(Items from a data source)
__________________________________________________
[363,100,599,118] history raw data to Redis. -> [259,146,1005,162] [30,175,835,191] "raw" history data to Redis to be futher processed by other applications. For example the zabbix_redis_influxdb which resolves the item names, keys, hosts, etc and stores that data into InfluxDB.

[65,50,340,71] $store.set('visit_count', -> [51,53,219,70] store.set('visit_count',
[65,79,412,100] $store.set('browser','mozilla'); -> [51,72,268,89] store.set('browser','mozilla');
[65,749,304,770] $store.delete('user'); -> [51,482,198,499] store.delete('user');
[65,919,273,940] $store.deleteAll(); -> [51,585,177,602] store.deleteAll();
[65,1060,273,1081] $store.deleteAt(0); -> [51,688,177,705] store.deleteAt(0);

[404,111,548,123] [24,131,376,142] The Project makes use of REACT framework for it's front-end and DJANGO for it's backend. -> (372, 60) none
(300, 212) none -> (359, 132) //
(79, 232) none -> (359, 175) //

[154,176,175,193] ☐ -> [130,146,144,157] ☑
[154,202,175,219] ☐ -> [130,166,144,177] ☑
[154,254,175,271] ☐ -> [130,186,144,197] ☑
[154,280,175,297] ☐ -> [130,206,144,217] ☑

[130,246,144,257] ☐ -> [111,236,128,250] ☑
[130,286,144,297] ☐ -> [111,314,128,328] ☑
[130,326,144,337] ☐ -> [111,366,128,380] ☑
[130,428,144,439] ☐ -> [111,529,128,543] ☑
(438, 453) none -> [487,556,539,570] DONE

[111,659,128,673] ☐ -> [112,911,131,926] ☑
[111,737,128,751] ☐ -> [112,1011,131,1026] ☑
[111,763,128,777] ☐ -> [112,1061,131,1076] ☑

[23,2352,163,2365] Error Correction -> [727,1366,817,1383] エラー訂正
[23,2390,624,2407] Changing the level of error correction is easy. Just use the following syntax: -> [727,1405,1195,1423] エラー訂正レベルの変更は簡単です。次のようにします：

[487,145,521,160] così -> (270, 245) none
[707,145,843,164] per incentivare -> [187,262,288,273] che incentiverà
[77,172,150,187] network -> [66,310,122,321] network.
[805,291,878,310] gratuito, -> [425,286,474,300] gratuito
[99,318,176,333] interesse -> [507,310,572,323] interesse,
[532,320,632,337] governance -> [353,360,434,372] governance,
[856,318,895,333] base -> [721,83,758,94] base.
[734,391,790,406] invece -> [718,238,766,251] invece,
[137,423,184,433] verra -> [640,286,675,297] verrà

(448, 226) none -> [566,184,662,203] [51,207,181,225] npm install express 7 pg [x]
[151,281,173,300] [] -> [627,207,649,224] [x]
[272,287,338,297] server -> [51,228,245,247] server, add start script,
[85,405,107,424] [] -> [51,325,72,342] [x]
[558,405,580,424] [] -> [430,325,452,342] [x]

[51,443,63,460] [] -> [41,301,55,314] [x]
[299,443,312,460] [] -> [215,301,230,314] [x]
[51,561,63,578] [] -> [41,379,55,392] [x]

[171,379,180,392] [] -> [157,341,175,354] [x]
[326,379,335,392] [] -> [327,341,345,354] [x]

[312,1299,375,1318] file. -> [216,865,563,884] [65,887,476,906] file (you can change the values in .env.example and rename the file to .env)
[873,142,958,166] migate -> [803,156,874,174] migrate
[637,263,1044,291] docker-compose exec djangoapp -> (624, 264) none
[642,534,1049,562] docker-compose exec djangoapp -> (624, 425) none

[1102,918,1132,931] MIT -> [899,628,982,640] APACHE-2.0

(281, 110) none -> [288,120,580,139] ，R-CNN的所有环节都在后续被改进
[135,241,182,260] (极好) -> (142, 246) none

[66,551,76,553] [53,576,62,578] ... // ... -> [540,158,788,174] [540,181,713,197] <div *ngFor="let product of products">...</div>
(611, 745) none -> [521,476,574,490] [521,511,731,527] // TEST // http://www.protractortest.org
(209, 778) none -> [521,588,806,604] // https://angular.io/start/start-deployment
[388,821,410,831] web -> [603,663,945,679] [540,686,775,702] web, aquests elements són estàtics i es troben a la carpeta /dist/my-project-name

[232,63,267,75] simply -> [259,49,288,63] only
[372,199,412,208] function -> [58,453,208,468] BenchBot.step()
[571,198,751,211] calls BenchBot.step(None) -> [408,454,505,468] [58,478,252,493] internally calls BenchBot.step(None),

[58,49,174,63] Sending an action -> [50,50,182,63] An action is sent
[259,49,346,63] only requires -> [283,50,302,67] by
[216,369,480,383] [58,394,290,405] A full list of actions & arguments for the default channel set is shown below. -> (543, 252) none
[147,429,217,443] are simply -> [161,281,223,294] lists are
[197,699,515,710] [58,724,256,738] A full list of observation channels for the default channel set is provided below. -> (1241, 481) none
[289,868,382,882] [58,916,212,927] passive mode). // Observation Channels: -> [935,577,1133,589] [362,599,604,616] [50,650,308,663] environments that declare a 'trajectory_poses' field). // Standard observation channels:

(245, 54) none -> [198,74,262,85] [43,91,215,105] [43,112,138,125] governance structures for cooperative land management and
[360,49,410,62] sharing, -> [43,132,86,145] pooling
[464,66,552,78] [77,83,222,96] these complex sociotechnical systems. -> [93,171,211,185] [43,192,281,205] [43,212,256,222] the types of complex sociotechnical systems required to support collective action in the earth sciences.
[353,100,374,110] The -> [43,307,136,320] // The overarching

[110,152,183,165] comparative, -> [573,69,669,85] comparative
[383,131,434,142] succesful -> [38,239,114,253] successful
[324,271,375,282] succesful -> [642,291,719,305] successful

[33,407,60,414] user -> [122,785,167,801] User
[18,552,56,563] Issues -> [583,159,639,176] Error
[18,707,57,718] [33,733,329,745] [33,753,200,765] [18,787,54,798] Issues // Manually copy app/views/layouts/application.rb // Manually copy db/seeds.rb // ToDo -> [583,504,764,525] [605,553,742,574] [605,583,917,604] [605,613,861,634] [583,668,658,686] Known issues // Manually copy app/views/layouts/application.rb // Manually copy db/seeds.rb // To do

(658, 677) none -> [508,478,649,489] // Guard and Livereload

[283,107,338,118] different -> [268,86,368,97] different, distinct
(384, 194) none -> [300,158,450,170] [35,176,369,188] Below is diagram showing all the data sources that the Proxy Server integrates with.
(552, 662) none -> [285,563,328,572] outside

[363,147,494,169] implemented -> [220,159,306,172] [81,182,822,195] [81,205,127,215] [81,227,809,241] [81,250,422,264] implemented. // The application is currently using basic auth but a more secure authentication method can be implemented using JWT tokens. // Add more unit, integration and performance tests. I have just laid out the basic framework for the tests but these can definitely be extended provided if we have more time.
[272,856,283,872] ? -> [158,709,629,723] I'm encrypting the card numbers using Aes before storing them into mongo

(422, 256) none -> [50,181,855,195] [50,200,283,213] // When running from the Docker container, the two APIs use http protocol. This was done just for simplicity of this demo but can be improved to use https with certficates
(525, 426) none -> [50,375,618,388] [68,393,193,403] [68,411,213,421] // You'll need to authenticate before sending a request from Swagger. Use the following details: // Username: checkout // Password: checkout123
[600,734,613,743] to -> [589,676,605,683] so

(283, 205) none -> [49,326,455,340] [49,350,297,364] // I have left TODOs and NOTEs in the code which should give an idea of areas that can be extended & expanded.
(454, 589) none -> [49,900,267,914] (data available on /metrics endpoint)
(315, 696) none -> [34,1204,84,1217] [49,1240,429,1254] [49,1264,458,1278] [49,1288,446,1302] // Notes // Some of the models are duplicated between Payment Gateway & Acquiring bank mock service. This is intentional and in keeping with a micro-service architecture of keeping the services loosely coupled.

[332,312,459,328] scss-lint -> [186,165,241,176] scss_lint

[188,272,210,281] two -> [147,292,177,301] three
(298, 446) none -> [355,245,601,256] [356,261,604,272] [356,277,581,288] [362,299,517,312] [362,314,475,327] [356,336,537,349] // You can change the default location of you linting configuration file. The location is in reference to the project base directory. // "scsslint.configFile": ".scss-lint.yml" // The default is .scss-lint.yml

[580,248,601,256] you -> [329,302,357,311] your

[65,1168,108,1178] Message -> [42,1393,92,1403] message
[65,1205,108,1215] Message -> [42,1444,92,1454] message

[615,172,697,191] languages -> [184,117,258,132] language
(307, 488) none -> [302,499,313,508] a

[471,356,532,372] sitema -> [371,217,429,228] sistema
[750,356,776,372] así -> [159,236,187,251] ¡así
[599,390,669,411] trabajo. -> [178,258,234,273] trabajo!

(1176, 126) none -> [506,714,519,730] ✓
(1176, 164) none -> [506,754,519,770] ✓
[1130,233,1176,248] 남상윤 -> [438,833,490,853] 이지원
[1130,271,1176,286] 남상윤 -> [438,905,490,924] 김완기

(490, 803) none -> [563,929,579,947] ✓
__________________________________________________
TASK >> Write out again, exactly, the line containing "[1130,271,1176,286] 남상윤 ->" and every later line of the records. Omit the rest.

SOLUTION FOR THIS TASK >>
[1130,271,1176,286] 남상윤 -> [438,905,490,924] 김완기

(490, 803) none -> [563,929,579,947] ✓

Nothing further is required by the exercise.